> Try it
Search the entries for the word "built" and return every line where it is found.

### Data records

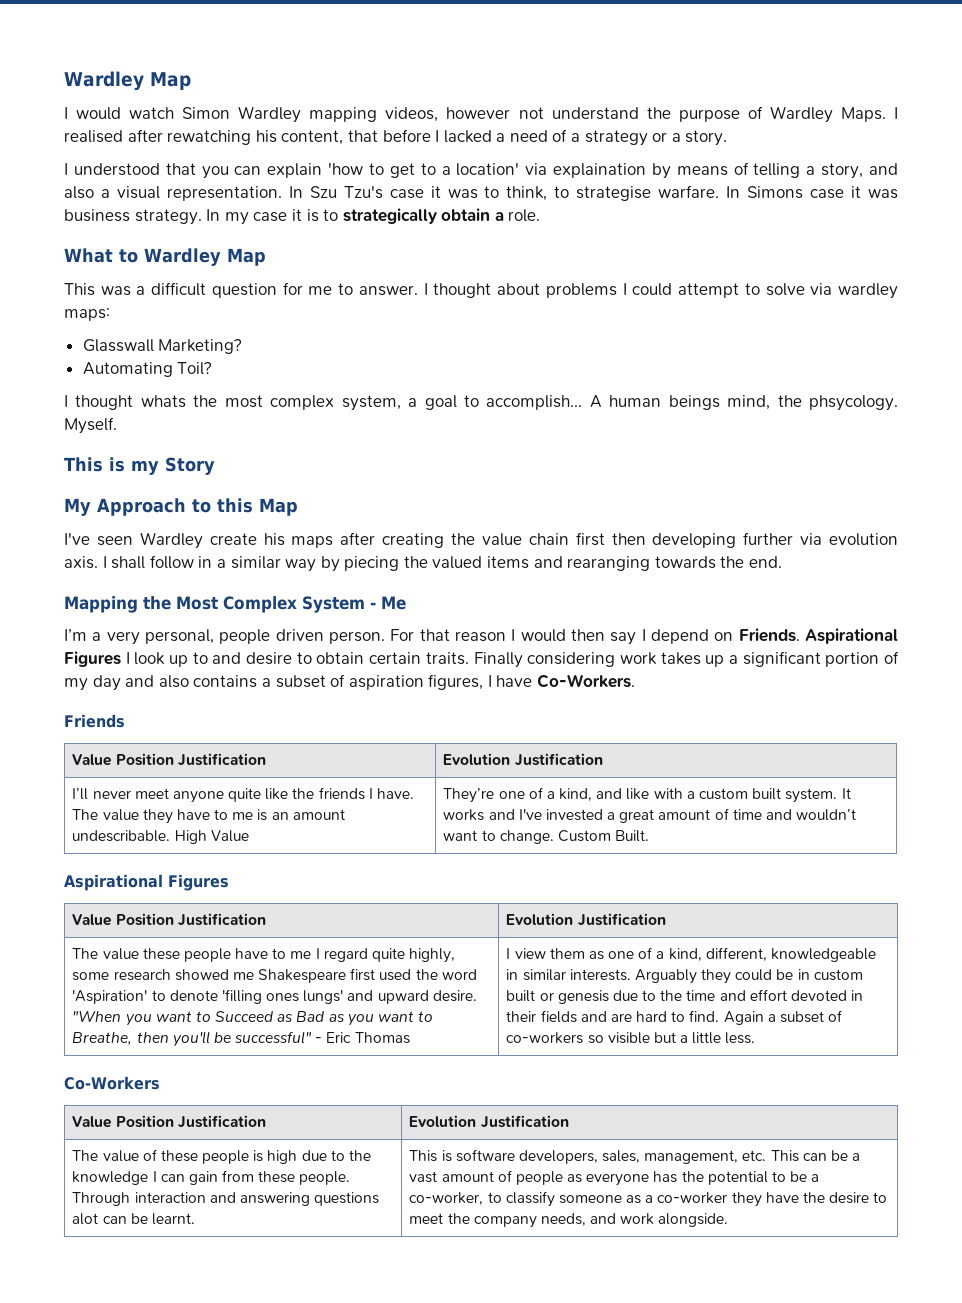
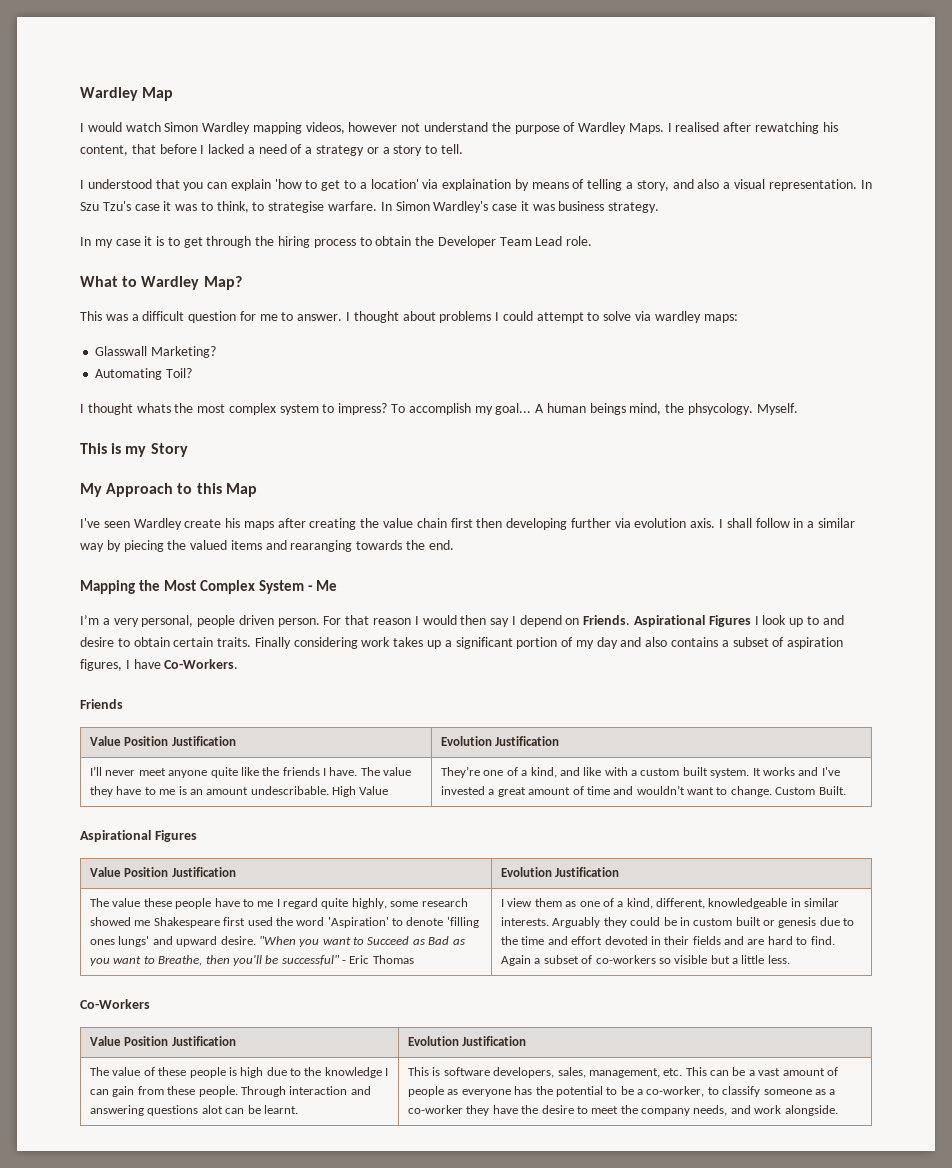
[685,130,728,146] story. -> [393,144,463,156] story to tell.
[747,186,804,199] Simons -> [395,201,489,213] Simon Wardley's
(202, 217) none -> (660, 207) //
[342,208,504,224] strategically obtain a -> [183,236,563,248] get through the hiring process to obtain the Developer Team Lead
[227,248,266,266] Map -> [203,276,242,290] Map?
[341,395,583,411] system, a goal to accomplish... -> [279,403,532,415] system to impress? To accomplish my goal...

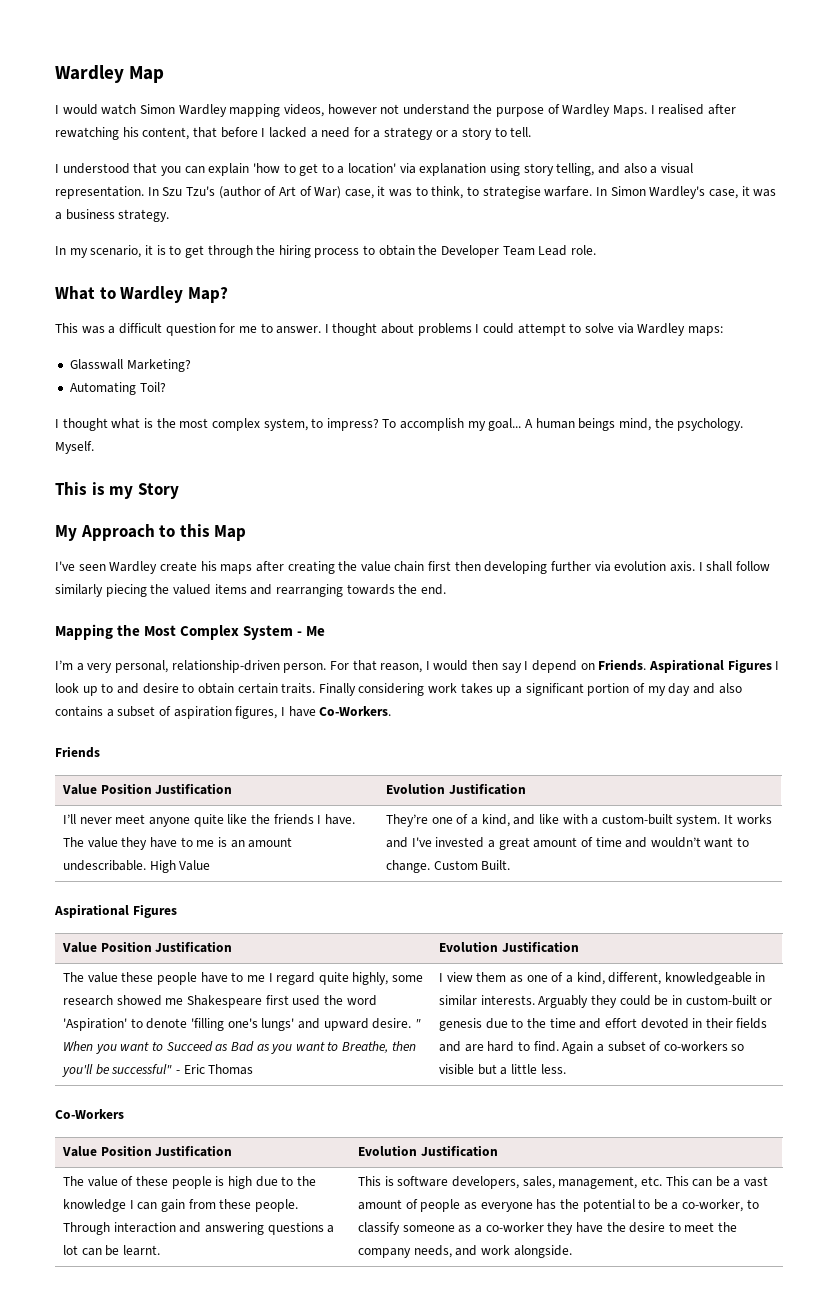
[290,144,303,154] of -> [353,127,370,137] for
[442,179,669,191] explaination by means of telling a story, -> [419,163,595,176] explanation using story telling,
[134,204,160,211] case -> [218,186,374,199] (author of Art of War) case,
[492,201,555,211] case it was -> [708,186,777,199] [55,212,62,220] case, it was a
[115,239,141,246] case -> [90,245,142,258] scenario,
[654,311,701,323] wardley -> [637,323,686,336] Wardley
[136,403,171,413] whats -> [111,418,153,429] what is
[279,404,319,415] system -> [263,418,308,431] system,
[688,403,754,415] phsycology. -> [677,418,744,431] psychology.
[793,518,855,528] [80,540,121,552] in a similar way by -> [55,584,103,597] similarly
[290,540,353,552] rearanging -> [275,584,343,597] rearranging
[197,615,274,627] people driven -> [171,660,280,673] relationship-driven
[373,618,412,625] reason -> [380,663,423,673] reason,
[640,767,708,776] custom built -> [601,814,673,825] custom-built
[90,939,116,945] ones -> [227,1018,258,1028] one's
[258,936,296,945] "When -> [414,1019,421,1028] [63,1041,94,1051] " When
[693,917,761,926] custom built -> [685,995,757,1006] custom-built
[201,1105,223,1114] alot -> [327,1225,335,1233] [63,1245,79,1255] a lot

######

> The completed task
[640,767,708,776] custom built -> [601,814,673,825] custom-built
[693,917,761,926] custom built -> [685,995,757,1006] custom-built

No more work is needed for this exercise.